OECD Deputy Secretray-General Pier Carlo Padoan, who is also the organisation’s chief economist, points to the often voiced and legitimate concern that structural reforms could initially deepen the slump. “The truth is that economic theory is thin and empirical evidence virtually non-existent on the short-term effects of reforms,” he assures.
“Our new research . . . fills some of this gap and delivers an optimistic message: fears that reforms may depress economic activity in the short run are overblown. Indeed among the wide range of reforms we looked at, none was found to have had systematic adverse short-term effects in the past, while many quickly stimulated output and employment,” says Padoan.
At the same time, he adds, OECD analysis suggests that some labour market reforms can indeed be temporarily detrimental if implemented in bad times. Where possible, these should wait until the labour market improves decisively, and be preceded by product and financial market reforms.

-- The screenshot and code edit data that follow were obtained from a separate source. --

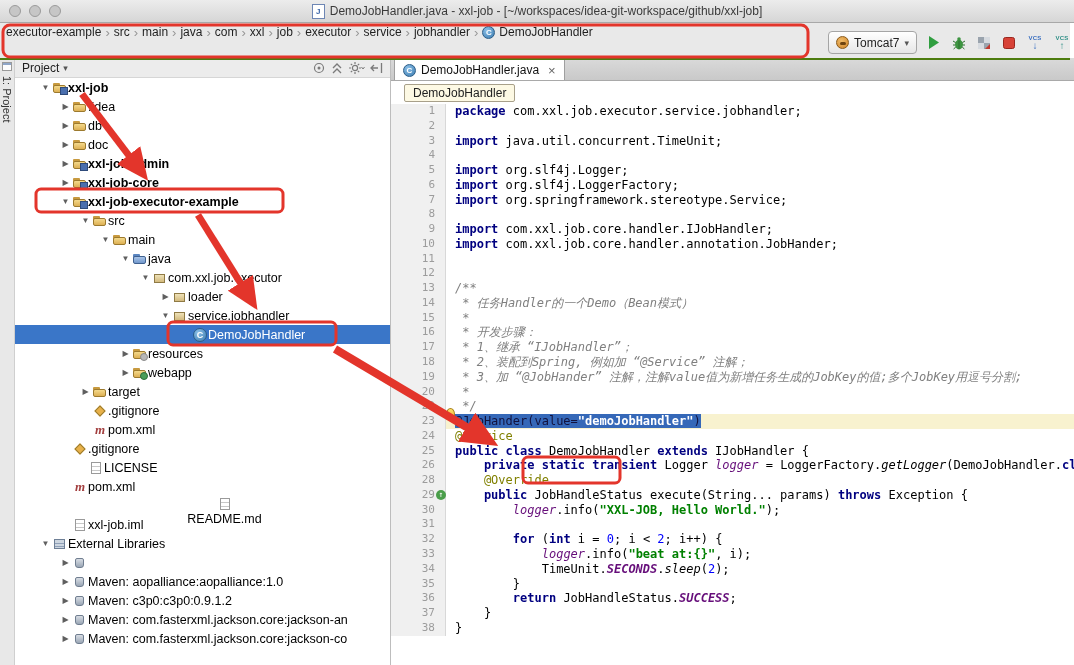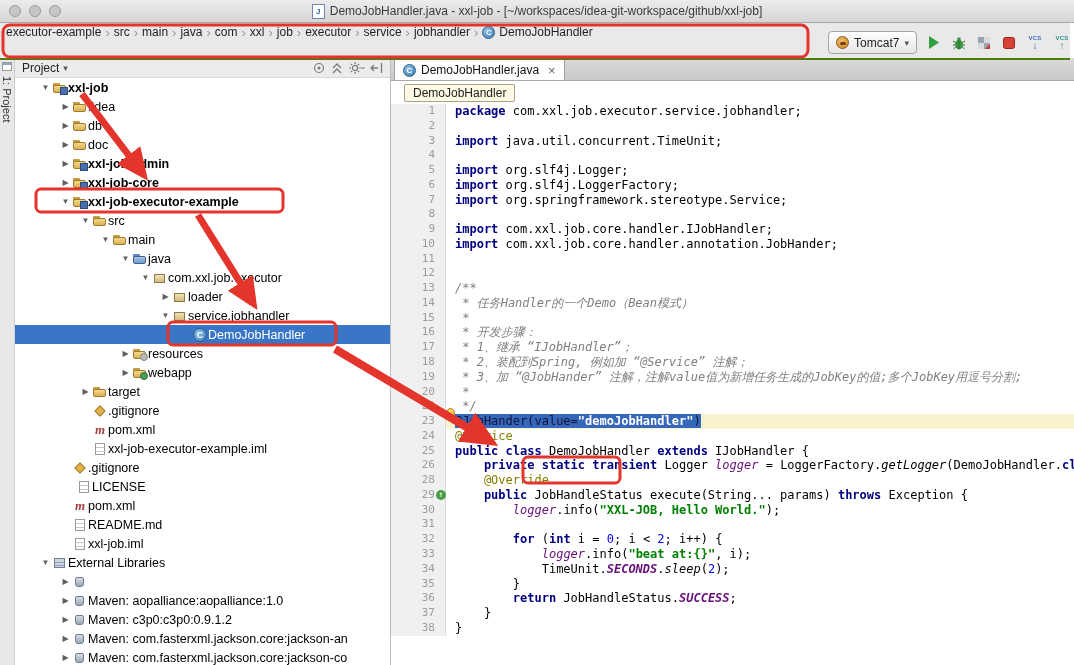--- a/index.html
+++ b/index.html
@@ -370,11 +370,6 @@
           <span class="arrow"></span>
           <span class="ticon i-maven">m</span>
           <span class="lbl">pom.xml</span>
-        </div>
-        <div class="row" style="padding-left: 64px;">
-          <span class="arrow"></span>
-          <span class="ticon i-file"></span>
-          <span class="lbl">xxl-job-executor-example.iml</span>
         </div>
         <div class="row" style="padding-left: 44px;">
           <span class="arrow"></span>

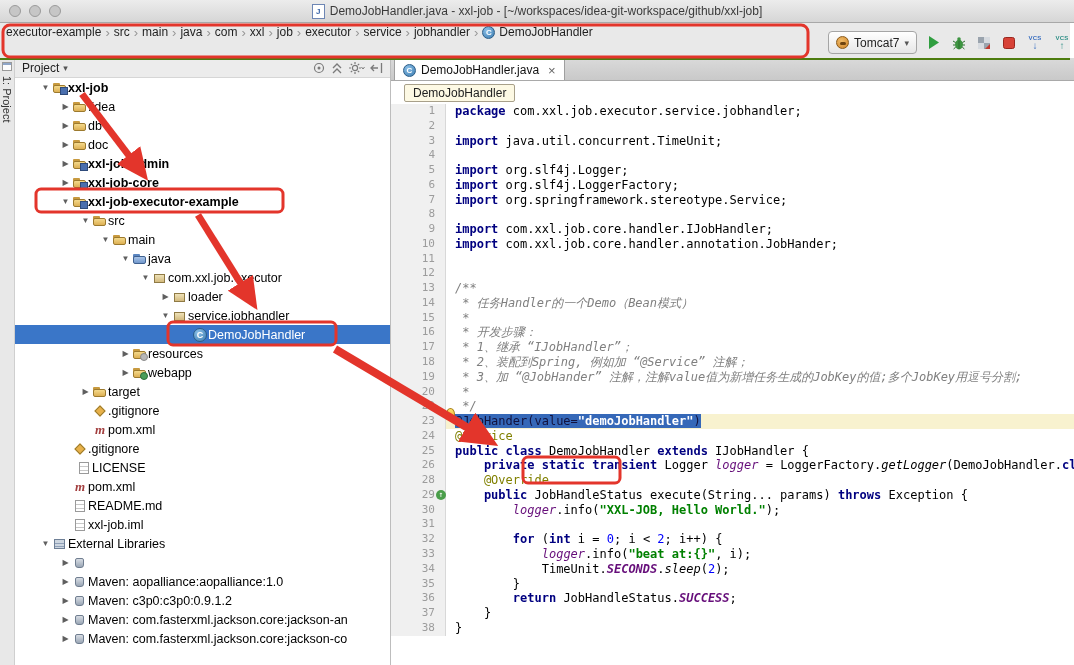--- a/index.html
+++ b/index.html
@@ -376,7 +376,7 @@
           <span class="ticon i-gitfile"></span>
           <span class="lbl">.gitignore</span>
         </div>
-        <div class="row" style="padding-left: 48px;">
+        <div class="row" style="padding-left: 60px;">
           <span class="arrow"></span>
           <span class="ticon i-file"></span>
           <span class="lbl">LICENSE</span>

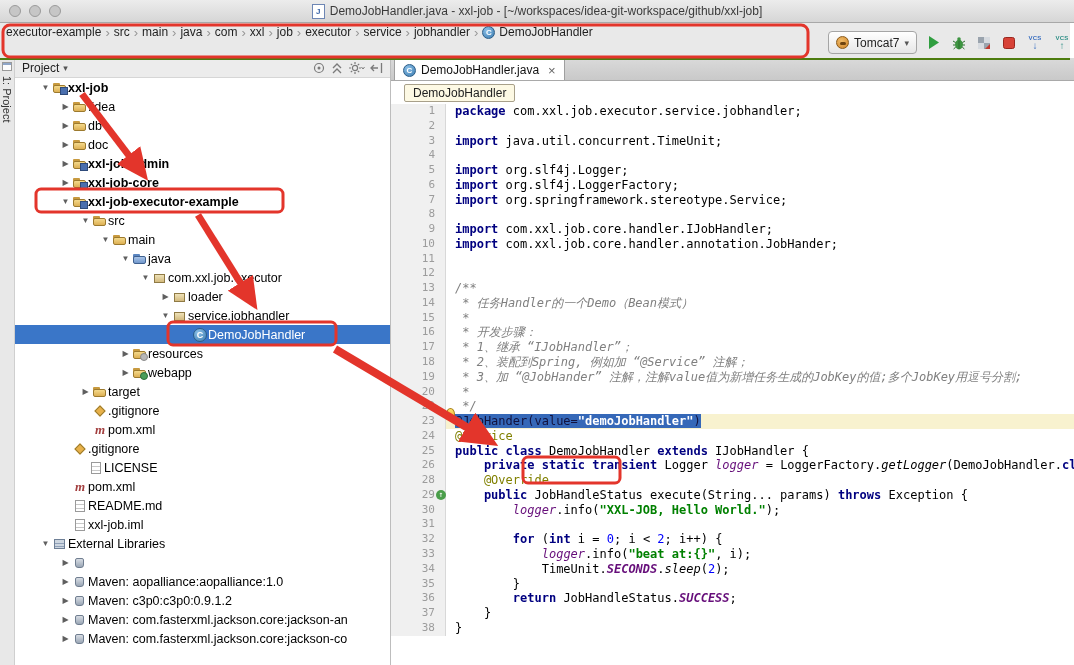--- a/index.html
+++ b/index.html
@@ -386,7 +386,7 @@
           <span class="ticon i-maven">m</span>
           <span class="lbl">pom.xml</span>
         </div>
-        <div class="row" style="padding-left: 44px;">
+        <div class="row" style="padding-left: 44px; flex-direction: column;">
           <span class="arrow"></span>
           <span class="ticon i-file"></span>
           <span class="lbl">README.md</span>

Another important implication of OECD analysis is that a comprehensive reform package is necessary to alleviate the adverse short-term effects of some reforms while contributing to kick-start the economy, especially through investment induced by stronger product market competition. In any event, effective communication and consensus building are of the essence to foster the confidence households need to take advantage of reform-driven income gains.
Another legitimate concern, says the OECD chief economist, is that reforms may harm the least well-off. Income inequality was already on the rise in most OECD countries before the crisis, and it has likely risen further in its aftermath. It is also a major issue in the BRIICS.

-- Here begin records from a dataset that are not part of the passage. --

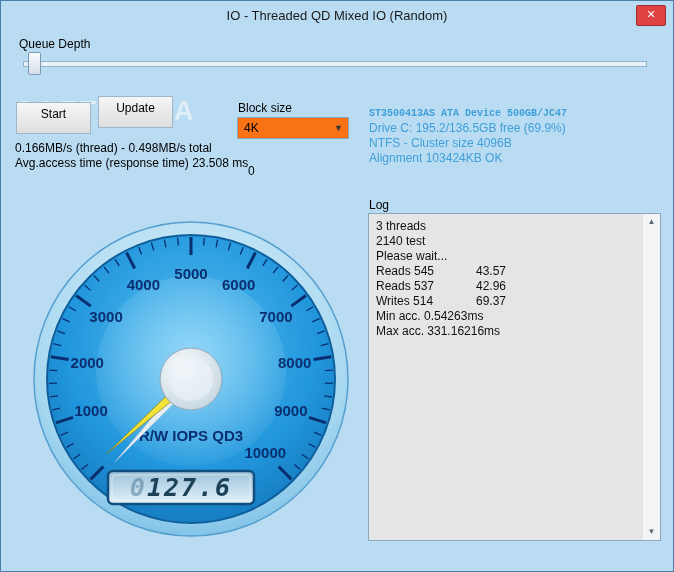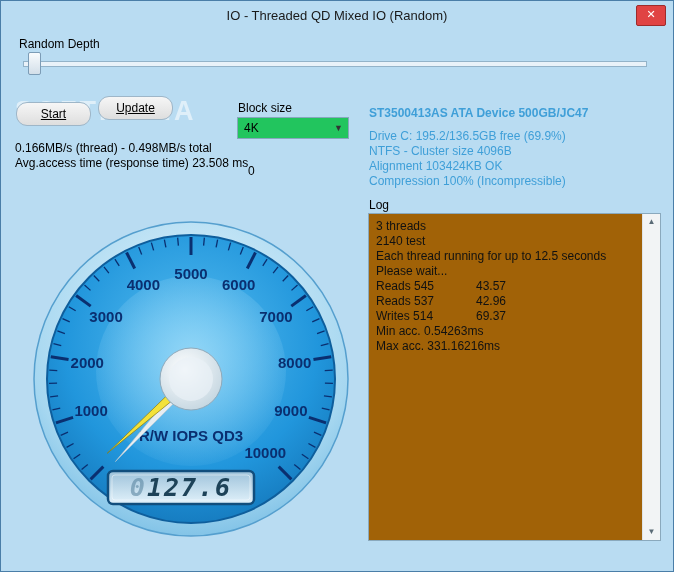--- a/index.html
+++ b/index.html
@@ -51,7 +51,7 @@
     <span>✕</span>
   </div>
 
-  <div class="lbl" style="left:18px;top:36px;">Random Depth</div>
+  <div class="lbl" style="left:18px;top:36px;">Queue Depth</div>
 
   <div class="slider">
     <div class="slider-track"></div>

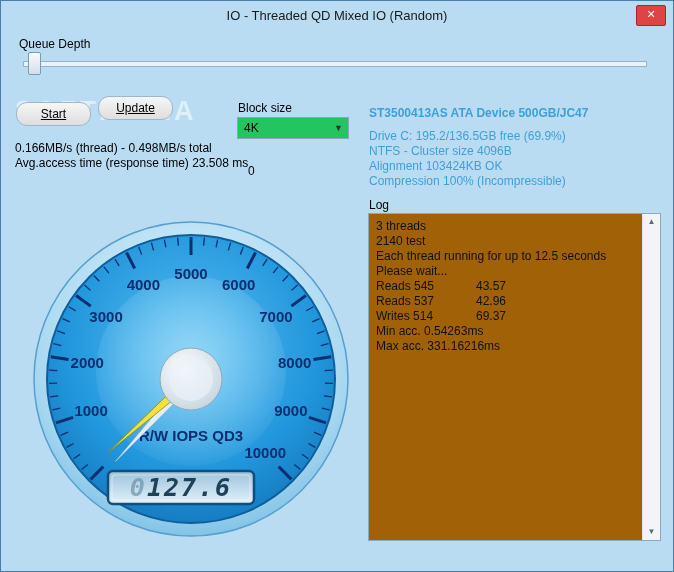--- a/index.html
+++ b/index.html
@@ -13,7 +13,7 @@
   .slider-track{position:absolute;left:0;right:0;top:10px;height:4px;background:#e9f2f9;border:1px solid #93b3c9;}
   .slider-thumb{position:absolute;left:5px;top:1px;width:11px;height:21px;background:linear-gradient(#f8fbfd,#d3dfe9);border:1px solid #7c9cb6;border-radius:2px;}
   
-  .btn{position:absolute;width:75px;height:24px;background:linear-gradient(#f6f6f6,#dedede);border:1px solid #9eb6c8;border-radius:11px;font-size:12px;text-align:center;line-height:22px;box-sizing:border-box;text-decoration:underline;}
+  .btn{position:absolute;width:75px;height:32px;background:linear-gradient(#f6f6f6,#dedede);border:1px solid #9eb6c8;border-radius:0;font-size:12px;text-align:center;line-height:22px;box-sizing:border-box;}
   #btn-start{left:15px;top:101px;}
   #btn-update{left:97px;top:95px;}
   

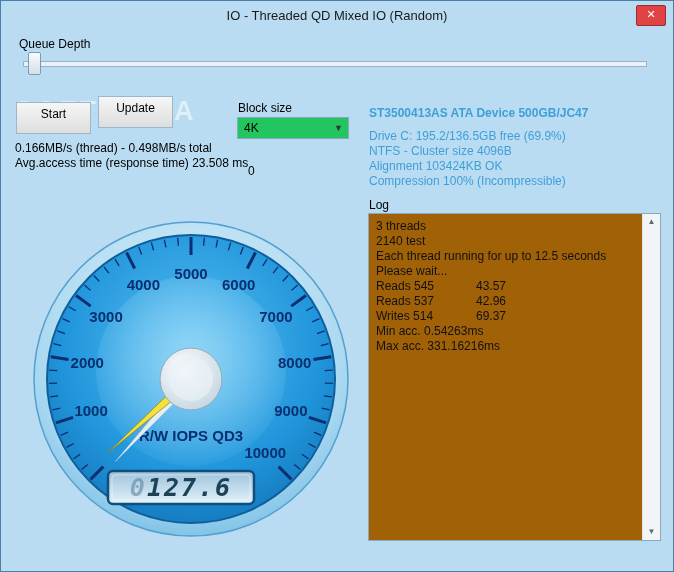--- a/index.html
+++ b/index.html
@@ -23,7 +23,7 @@
   .stats{position:absolute;left:14px;top:140px;font-size:12px;color:#000;line-height:15px;white-space:nowrap;}
   
   .drive-info{position:absolute;left:368px;top:105px;color:#3f9fd8;font-size:12px;line-height:15px;white-space:nowrap;}
-  .drive-title{font-weight:bold;font-size:12px;margin-bottom:8px;}
+  .drive-title{font-weight:bold;font-size:10px;margin-bottom:0;font-family:Liberation Mono, monospace;}
   
   .log-box{position:absolute;left:367px;top:212px;width:293px;height:328px;background:#a16207;border:1px solid #8aa9bd;box-sizing:border-box;}
   .log-content{position:absolute;left:7px;top:5px;right:20px;font-size:12px;line-height:15px;color:#111;}

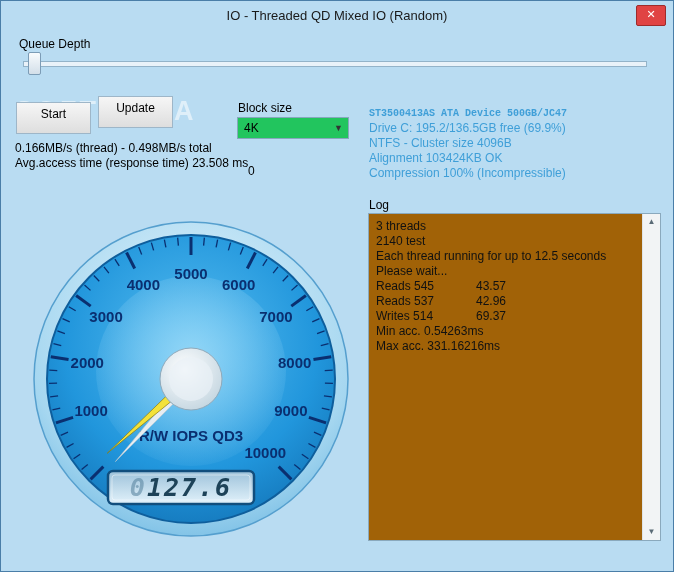--- a/index.html
+++ b/index.html
@@ -17,7 +17,7 @@
   #btn-start{left:15px;top:101px;}
   #btn-update{left:97px;top:95px;}
   
-  .combo{position:absolute;left:236px;top:116px;width:112px;height:22px;background:#22c55e;border:1px solid #86a7bd;font-size:12px;line-height:20px;padding-left:6px;box-sizing:border-box;}
+  .combo{position:absolute;left:236px;top:116px;width:112px;height:22px;background:#f97316;border:1px solid #86a7bd;font-size:12px;line-height:20px;padding-left:6px;box-sizing:border-box;}
   .combo-arrow{position:absolute;right:5px;top:0;font-size:9px;color:#333;line-height:20px;}
   
   .stats{position:absolute;left:14px;top:140px;font-size:12px;color:#000;line-height:15px;white-space:nowrap;}

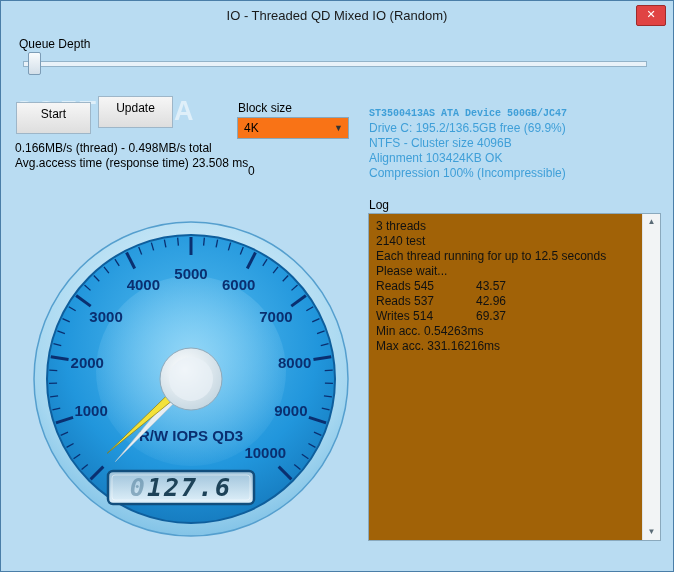--- a/index.html
+++ b/index.html
@@ -81,7 +81,6 @@
         <div>Drive C: 195.2/136.5GB free (69.9%)</div>
         <div>NTFS - Cluster size 4096B</div>
         <div>Alignment 103424KB OK</div>
-        <div>Compression 100% (Incompressible)</div>
       </div>
   </div>
 

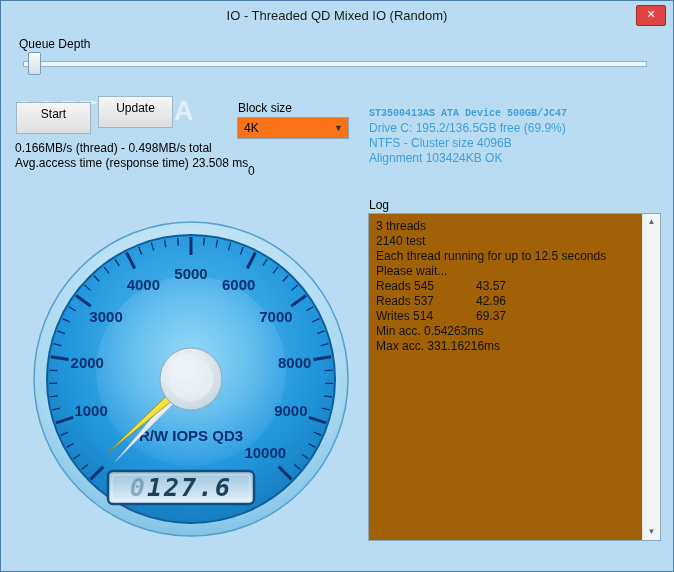--- a/index.html
+++ b/index.html
@@ -25,7 +25,7 @@
   .drive-info{position:absolute;left:368px;top:105px;color:#3f9fd8;font-size:12px;line-height:15px;white-space:nowrap;}
   .drive-title{font-weight:bold;font-size:10px;margin-bottom:0;font-family:Liberation Mono, monospace;}
   
-  .log-box{position:absolute;left:367px;top:212px;width:293px;height:328px;background:#a16207;border:1px solid #8aa9bd;box-sizing:border-box;}
+  .log-box{position:absolute;left:367px;top:212px;width:293px;height:328px;background:#e5e5e5;border:1px solid #8aa9bd;box-sizing:border-box;}
   .log-content{position:absolute;left:7px;top:5px;right:20px;font-size:12px;line-height:15px;color:#111;}
   .log-line{position:relative;white-space:nowrap;}
   .log-value{position:absolute;left:72px;margin-left:28px;}

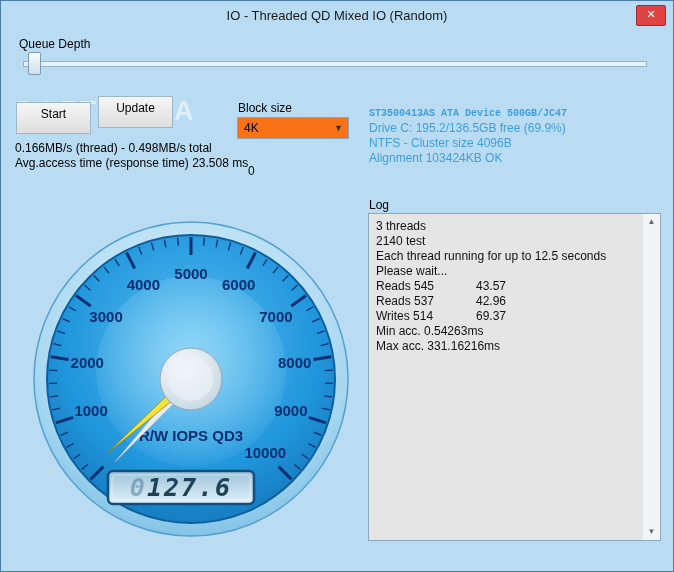--- a/index.html
+++ b/index.html
@@ -89,7 +89,6 @@
     <div class="log-content" id="log-lines">
         <div class="log-line"><span>3 threads</span></div>
         <div class="log-line"><span>2140 test</span></div>
-        <div class="log-line"><span>Each thread running for up to 12.5 seconds</span></div>
         <div class="log-line"><span>Please wait...</span></div>
         <div class="log-line"><span>Reads 545</span><span class="log-value">43.57</span></div>
         <div class="log-line"><span>Reads 537</span><span class="log-value">42.96</span></div>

Padoan points out that two special chapters in the report yield encouraging lessons regarding what reforms do to inequality both in the long term and in the wake of macroeconomic shocks like financial crises. He adds:
“We find that several reforms, notably enhancing the quality and equity of secondary education, liberalising product markets and making employment protection legislation more uniform across workers, appear to have favourable growth and distributive impacts. Some tax reforms can also be beneficial on both grounds.
“Starting with a drastic cut in tax expenditures would seem especially warranted at the current juncture, not least since it would also help fiscal consolidation. Now not all growth-friendly reforms would yield such double or triple dividends, of course.
“In particular, it remains challenging to design tax and transfer systems in ways that are conducive to both higher growth and lower inequality. For one, the experience of some Nordic countries shows that it can be done. And again, broad reform packages including win-win policies could deliver on both goals.”